Search code examples
asp.net-corekeycloakroles

ASP.NET Core 8 + Keycloak: Role-based Authorization for Derived Controllers without Code Duplication

I'm working with ASP.NET Core 8 and Keycloak (version 24) for authentication and role-based access control.

Scenario: I have a base controller that implements basic CRUD operations for multiple object types, e.g.:

public class BaseController<T> : Controller
{
    [HttpGet]
    public virtual async Task<IActionResult> Get()
    {
        // Base implementation
    }

    // Other CRUD methods
}

For each specific object type, I have a derived controller that only provides the CRUD operations for that specific type, e.g.:

public class ObjectAController : BaseController<ObjectA>
{
    // Inherits CRUD operations from BaseController
}

Now, I’ve introduced Keycloak roles like Read_ObjectA, Read_ObjectB, Write_ObjectA, etc.

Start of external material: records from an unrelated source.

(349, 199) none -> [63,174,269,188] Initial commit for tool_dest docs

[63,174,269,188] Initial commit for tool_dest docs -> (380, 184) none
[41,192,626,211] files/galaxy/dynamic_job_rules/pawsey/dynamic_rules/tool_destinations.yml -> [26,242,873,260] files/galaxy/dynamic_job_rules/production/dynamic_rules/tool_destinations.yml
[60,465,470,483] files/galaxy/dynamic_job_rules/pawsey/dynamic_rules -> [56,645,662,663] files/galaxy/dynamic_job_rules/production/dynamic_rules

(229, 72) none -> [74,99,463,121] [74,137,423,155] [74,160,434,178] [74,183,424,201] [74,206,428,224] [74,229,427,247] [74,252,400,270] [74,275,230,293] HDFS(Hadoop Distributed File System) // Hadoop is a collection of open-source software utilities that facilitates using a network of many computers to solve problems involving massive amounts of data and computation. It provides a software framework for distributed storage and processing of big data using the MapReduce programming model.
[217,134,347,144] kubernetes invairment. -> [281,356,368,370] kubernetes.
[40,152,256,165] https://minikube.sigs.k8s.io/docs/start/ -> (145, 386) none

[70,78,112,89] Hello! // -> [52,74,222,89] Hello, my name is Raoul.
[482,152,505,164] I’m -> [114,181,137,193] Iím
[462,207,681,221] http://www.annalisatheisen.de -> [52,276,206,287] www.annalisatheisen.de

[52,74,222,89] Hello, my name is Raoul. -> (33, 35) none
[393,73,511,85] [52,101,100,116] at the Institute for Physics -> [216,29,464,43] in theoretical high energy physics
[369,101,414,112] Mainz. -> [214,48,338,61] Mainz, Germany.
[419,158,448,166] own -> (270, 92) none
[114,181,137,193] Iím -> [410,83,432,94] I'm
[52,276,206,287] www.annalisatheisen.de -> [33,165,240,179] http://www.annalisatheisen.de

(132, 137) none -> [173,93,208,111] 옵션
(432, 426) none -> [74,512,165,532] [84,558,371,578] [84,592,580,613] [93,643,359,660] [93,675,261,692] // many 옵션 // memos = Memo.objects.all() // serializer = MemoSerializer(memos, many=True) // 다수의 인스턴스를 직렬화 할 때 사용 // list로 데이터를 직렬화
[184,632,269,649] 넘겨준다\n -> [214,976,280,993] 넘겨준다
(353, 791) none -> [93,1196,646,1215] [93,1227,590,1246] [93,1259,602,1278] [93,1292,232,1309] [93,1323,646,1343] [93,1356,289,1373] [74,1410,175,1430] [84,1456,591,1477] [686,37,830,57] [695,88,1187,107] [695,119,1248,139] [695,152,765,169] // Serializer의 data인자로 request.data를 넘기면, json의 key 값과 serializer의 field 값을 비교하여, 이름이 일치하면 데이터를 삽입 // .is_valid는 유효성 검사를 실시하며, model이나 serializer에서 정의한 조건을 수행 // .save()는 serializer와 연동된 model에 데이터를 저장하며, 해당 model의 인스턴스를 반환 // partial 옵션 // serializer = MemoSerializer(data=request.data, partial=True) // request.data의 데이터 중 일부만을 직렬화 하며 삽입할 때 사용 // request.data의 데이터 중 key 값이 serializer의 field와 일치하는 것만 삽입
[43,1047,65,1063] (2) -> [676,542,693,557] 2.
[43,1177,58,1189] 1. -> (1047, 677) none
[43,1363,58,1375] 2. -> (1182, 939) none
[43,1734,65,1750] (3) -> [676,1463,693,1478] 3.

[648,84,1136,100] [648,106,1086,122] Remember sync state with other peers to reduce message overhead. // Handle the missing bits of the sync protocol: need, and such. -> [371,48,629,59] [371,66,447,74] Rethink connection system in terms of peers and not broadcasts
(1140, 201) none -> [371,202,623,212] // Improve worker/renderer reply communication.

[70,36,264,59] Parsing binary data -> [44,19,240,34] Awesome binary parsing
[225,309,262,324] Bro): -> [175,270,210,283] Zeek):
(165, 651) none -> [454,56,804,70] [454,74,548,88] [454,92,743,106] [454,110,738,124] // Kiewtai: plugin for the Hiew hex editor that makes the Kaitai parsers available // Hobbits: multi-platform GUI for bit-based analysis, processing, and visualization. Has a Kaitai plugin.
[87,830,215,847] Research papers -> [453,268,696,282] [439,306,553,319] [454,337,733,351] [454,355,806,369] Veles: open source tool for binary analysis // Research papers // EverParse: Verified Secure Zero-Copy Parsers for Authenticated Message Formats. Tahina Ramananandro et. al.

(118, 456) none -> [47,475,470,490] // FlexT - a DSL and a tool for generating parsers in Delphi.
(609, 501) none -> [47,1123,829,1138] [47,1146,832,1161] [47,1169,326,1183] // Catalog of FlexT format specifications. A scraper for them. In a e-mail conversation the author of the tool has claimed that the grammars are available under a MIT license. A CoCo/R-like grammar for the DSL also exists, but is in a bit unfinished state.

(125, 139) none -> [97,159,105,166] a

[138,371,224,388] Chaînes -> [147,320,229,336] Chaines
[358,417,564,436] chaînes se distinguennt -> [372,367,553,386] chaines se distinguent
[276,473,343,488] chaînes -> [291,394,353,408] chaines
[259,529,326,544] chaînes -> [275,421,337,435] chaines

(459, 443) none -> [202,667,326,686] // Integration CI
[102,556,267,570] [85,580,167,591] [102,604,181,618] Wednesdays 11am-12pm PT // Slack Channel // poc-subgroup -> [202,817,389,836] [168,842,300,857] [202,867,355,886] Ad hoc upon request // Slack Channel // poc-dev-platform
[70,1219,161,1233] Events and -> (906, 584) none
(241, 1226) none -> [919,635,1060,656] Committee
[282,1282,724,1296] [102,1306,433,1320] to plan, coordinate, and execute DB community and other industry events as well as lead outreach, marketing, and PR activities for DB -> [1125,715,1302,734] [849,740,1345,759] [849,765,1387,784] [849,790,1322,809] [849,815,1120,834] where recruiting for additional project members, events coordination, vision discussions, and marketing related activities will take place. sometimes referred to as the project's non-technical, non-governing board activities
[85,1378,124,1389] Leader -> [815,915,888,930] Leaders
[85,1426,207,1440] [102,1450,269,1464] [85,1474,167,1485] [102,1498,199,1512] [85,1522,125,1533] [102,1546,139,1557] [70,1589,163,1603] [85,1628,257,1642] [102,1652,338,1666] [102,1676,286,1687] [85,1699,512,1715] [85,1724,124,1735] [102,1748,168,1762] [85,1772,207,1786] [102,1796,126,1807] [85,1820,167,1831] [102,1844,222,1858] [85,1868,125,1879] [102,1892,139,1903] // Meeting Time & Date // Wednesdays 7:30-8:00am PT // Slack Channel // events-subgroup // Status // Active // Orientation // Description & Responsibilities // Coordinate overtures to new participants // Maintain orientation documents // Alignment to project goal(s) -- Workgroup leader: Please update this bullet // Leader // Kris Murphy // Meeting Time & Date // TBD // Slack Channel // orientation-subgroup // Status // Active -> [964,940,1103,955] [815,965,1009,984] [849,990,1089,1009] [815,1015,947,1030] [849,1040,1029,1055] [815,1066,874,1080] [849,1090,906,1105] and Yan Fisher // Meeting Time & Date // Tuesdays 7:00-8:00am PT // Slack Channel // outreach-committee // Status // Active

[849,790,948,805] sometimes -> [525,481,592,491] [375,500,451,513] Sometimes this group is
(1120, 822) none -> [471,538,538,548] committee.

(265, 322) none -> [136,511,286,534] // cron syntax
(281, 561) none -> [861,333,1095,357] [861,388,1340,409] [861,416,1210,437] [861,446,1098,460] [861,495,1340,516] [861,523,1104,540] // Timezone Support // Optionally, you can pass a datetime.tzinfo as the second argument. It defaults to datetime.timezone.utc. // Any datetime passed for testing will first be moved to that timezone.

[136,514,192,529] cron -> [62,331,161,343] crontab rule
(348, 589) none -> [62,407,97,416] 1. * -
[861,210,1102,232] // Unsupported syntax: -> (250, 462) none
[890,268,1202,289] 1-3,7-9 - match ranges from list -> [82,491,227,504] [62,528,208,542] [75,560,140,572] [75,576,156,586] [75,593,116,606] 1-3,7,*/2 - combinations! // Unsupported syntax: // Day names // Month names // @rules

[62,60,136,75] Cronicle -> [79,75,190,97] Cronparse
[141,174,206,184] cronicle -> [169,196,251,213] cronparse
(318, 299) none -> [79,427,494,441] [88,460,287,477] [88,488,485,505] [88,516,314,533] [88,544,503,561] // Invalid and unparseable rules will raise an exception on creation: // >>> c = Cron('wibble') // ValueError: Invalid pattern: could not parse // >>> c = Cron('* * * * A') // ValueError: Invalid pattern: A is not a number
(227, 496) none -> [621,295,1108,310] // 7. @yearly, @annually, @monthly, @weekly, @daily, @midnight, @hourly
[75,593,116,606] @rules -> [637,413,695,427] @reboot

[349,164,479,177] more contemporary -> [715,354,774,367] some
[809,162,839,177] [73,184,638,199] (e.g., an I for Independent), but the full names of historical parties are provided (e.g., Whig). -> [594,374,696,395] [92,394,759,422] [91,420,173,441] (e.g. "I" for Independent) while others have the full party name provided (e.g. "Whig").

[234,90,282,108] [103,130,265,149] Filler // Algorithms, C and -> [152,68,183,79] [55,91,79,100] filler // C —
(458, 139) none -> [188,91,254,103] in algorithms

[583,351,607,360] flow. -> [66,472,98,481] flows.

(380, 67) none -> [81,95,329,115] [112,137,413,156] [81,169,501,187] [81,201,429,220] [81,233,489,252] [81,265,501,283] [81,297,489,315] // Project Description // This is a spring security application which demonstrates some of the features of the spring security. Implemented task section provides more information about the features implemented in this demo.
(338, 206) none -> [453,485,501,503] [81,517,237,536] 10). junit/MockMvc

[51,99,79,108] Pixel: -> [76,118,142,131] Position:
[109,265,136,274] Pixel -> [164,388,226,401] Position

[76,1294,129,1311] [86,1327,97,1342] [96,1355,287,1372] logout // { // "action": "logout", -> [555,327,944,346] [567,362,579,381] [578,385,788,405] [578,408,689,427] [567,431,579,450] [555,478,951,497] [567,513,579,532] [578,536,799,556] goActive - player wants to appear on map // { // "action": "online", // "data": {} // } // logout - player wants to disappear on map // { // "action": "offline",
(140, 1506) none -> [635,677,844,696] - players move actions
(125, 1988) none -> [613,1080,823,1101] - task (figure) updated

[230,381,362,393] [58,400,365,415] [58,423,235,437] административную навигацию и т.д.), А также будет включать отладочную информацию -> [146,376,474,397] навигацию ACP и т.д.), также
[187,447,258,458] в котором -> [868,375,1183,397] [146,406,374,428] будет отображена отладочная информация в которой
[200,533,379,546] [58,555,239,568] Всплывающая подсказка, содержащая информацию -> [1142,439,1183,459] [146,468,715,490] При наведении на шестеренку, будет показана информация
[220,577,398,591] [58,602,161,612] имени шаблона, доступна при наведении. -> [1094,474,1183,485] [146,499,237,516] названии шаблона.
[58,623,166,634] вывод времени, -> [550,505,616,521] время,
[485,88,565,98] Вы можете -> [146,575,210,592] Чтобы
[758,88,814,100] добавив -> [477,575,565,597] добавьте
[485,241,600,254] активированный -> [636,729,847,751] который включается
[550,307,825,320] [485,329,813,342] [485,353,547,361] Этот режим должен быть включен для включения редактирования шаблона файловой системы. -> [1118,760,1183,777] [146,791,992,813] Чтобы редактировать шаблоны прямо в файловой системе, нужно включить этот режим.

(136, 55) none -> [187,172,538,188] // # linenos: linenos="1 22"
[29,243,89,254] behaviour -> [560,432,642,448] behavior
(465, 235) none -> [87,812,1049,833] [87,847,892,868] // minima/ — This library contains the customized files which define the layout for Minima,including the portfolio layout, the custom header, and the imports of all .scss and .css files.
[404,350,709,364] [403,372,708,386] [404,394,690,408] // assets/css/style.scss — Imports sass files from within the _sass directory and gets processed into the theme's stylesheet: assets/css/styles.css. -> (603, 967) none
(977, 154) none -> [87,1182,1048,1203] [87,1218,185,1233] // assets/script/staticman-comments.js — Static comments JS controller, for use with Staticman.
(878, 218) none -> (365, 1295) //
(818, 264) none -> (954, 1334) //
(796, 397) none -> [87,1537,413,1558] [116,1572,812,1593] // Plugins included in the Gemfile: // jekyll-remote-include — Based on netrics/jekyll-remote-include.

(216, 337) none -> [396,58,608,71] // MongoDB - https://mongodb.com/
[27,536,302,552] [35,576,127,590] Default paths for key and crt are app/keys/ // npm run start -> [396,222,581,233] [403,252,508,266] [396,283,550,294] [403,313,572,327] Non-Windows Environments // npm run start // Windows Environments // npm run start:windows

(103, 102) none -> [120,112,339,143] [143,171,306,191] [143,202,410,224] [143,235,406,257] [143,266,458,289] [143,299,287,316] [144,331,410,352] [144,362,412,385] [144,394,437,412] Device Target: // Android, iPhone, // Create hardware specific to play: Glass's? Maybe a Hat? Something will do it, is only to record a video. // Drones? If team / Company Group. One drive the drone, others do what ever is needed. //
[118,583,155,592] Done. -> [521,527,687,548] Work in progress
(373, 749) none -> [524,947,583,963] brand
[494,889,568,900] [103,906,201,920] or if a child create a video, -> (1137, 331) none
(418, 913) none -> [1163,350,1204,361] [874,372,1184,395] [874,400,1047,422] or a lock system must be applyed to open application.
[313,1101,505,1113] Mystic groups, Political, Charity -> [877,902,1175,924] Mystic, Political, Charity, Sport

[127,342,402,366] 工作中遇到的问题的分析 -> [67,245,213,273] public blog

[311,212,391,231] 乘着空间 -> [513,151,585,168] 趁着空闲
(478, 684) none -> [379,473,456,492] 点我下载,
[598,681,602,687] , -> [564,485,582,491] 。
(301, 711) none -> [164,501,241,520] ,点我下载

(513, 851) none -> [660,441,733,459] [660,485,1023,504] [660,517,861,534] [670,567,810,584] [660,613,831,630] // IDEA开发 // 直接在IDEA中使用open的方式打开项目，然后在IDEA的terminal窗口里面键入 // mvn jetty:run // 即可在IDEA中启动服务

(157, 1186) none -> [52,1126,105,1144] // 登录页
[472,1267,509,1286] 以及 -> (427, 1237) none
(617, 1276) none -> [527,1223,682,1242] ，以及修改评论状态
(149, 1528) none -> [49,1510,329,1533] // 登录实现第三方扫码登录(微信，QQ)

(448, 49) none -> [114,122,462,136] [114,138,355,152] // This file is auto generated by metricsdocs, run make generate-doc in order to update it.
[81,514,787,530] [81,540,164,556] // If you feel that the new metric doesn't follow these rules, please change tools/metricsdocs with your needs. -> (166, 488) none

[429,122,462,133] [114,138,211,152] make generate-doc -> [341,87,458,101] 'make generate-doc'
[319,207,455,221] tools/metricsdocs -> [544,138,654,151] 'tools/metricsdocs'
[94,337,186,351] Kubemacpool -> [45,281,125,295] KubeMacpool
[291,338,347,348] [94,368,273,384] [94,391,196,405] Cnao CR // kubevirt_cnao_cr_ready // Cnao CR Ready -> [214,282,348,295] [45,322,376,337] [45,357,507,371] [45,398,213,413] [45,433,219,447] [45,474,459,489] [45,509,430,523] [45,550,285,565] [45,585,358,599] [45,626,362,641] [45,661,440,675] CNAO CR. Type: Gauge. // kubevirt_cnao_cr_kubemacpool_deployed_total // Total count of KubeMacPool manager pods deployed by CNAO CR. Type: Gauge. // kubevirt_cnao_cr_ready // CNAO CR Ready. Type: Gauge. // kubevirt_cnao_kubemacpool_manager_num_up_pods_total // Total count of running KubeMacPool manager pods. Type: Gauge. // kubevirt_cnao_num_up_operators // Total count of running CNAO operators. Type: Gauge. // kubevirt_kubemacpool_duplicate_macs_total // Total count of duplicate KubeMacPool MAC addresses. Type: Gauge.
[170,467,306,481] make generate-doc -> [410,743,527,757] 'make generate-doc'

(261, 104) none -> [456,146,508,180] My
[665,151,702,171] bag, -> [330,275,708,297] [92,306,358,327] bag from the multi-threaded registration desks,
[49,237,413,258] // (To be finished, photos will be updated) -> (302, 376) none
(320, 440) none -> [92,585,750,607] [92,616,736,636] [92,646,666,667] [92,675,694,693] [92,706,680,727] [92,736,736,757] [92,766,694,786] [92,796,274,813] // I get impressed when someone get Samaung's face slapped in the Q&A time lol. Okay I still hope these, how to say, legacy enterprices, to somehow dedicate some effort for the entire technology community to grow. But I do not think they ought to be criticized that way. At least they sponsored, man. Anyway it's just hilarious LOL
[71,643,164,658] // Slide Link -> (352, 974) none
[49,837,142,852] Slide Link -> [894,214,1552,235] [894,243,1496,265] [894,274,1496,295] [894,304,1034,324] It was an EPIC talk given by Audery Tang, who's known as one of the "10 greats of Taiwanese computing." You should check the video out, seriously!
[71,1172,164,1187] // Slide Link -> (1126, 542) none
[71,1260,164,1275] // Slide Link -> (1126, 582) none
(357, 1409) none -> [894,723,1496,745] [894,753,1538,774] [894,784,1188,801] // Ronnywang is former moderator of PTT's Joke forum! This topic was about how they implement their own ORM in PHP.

Problem: I need to enforce authorization for each object type with its respective role. For example, ObjectAController should allow access only to users with the Read_ObjectA or Write_ObjectA roles. However, I want to avoid duplicating the methods in each derived controller just to apply the [Authorize] attribute.

Question: Is there a way to apply authorization generically in the base controller so that I don't have to duplicate methods in each derived controller just to specify the correct role? Would writing a custom authorization service be a better solution here, and if so, how could I implement this cleanly?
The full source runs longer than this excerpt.